I have a slight problem with my Apple ID and purchased music. Back in the day, I created an Apple account using my email address as the ID and bought some music for iTunes. I recently changed my Apple account to reflect a new email address. 

Now I am getting a message saying that I am not authorized to play this music. iTunes prompts you to authorize each track, but my current ID can't do that. If I right-click one of the songs, it tells me the account ID used to purchase the music (my old email address). When I try to authorize the songs using my old ID, it tells me this account is not valid.

Is all purchased music tied to your Apple ID? Is there a way to authorize these songs to my current Apple account? With the way email addresses change, I can't believe Apple would configure iTunes/iStore this way.

I've seen plenty of posts about authorizing different computers, but that isn't my problem.

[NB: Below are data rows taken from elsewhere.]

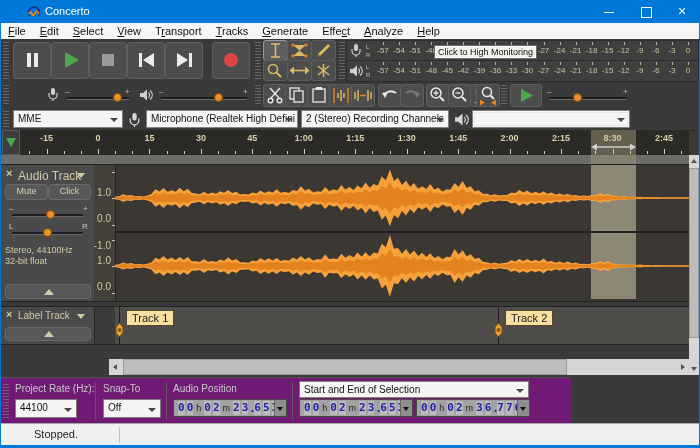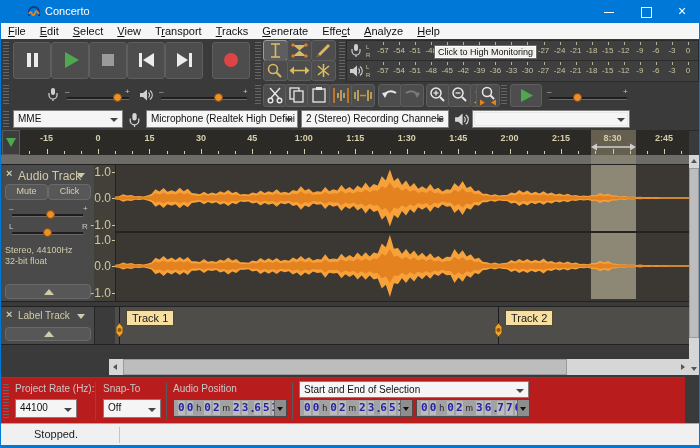--- a/index.html
+++ b/index.html
@@ -36,21 +36,21 @@
          border-right:4px solid transparent;border-top:4px solid #444;}
   .combo.focused{outline:1px solid #e8e8e8;outline-offset:-3px;}
   
   #ruler{position:absolute;left:19px;top:129px;width:669px;height:25px;background:#2b2a26;overflow:hidden;}
   .rlabel{position:absolute;top:3px;font-size:9px;font-weight:bold;color:#d8d0ab;transform:translateX(-50%);}
   .rtick{position:absolute;bottom:1px;width:1px;background:#d8d0ab;}
   
   .panel-text{color:#d2cba8;font-size:9px;}
   .ps-btn{position:absolute;background:#575757;border:1px solid #6a6a6a;border-radius:4px;color:#d8d1ad;
           font-size:9px;text-align:center;line-height:13px;}
-  .vr-label{position:absolute;font-size:12px;color:#cfc8a4;transform:translate(-100%,-50%);}
+  .vr-label{position:absolute;font-size:10px;color:#cfc8a4;transform:translate(-100%,-50%);margin-top:20px;}
   .vr-tick{position:absolute;width:3px;height:1px;background:#cfc8a4;}
   .label-flag{position:absolute;background:#f7dfa2;border:1px solid #55482a;color:#1a1a1a;
           font-size:11px;line-height:14px;padding:0 5px;white-space:nowrap;}
   
   .sb{position:absolute;background:#d6d6d6;}
   .sb-thumb{position:absolute;background:#bdbdbd;border:1px solid #9a9a9a;box-sizing:border-box;}
   .tri{position:absolute;width:0;height:0;}
   
   .bt-label{position:absolute;font-size:10px;color:#c8c8c8;white-space:nowrap;}
   .vdiv{position:absolute;width:1px;background:#5a5a5a;}
@@ -609,21 +609,21 @@
     <div class="tri" style="left:2px;top:4px;border-left:3px solid transparent;border-right:3px solid transparent;border-bottom:4px solid #555"></div>
     <div class="sb-thumb" style="left:0;top:13px;width:10px;height:170px"></div>
     <div class="tri" style="left:2px;bottom:4px;border-left:3px solid transparent;border-right:3px solid transparent;border-top:4px solid #555"></div>
   </div>
   <div class="sb" style="left:108px;top:358px;width:580px;height:16px">
     <div class="tri" style="left:4px;top:5px;border-top:3px solid transparent;border-bottom:3px solid transparent;border-right:4px solid #555"></div>
     <div class="sb-thumb" style="left:14px;top:0;width:444px;height:16px"></div>
     <div class="tri" style="right:4px;top:5px;border-top:3px solid transparent;border-bottom:3px solid transparent;border-left:4px solid #555"></div>
   </div>
 
-  <div class="abs" style="left:0;top:376px;width:684px;height:46px;background:#b91c1c;border-top:1px solid #515151">
+  <div class="abs" style="left:0;top:376px;width:570px;height:46px;background:#701a75;border-top:1px solid #515151">
     <div class="grip" style="left:2px;top:6px;bottom:6px"></div>
     <span class="bt-label" style="left:14px;top:5px">Project Rate (Hz):</span>
     <div class="combo" style="left:14px;top:21px;width:62px;height:19px">
       <span>44100</span><span class="ca" style="top:8px"></span>
     </div>
     <div class="vdiv" style="left:94px;top:4px;height:38px"></div>
     <span class="bt-label" style="left:102px;top:5px">Snap-To</span>
     <div class="combo" style="left:102px;top:21px;width:58px;height:19px">
       <span>Off</span><span class="ca" style="top:8px"></span>
     </div>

Thanks for any suggestions.


----------



## Couriant (Mar 26, 2002)

The songs are linked to your id and or computer. your email address change should not have affected it, unless you missed some step in the process, like an email confirmation with a link (i don't know, just guessing)


----------



## affin8ty (Mar 10, 2008)

hey!
i know exactly what you mean and i have the same problem. my friend changed his email address and not i am not able to access his music even though after i authorise it with the new email address and it tells me i am authorised, when i click on the song to play it i am not able to and it brings me back to entering the email address and password! this is so annoying and i was wondering if you have been able to access your music?

thanks for your help!


----------



## Drama (Dec 21, 2006)

Yes, this problem has been resolved and I forgot to update my earlier post. Sorry, but I wasn't sure if my "work around" would solve anyone else's problems. Here is the stupid (and I mean stupid) resolution:

All I did was change the USB port that my iPod was plugged into for syncronizing. It doesn't make any sense to me, but it might have something to do with my USB security or something. Is their a relationship between my iPod and iTunes that needs to be met before purchased songs are played with iTunes? I don't have a friggin clue...

For those that want the paraphrased version of my issue:
1. Could not play purchased songs via iTunes or on my iPod (read previous post about authorizing) 
2. Switched USB port for iPod, iTunes recognized, and reauthorized computer
3. Purchased songs were then accessible

Sorry, but I don't know exactly why it works. Hope it helps.


----------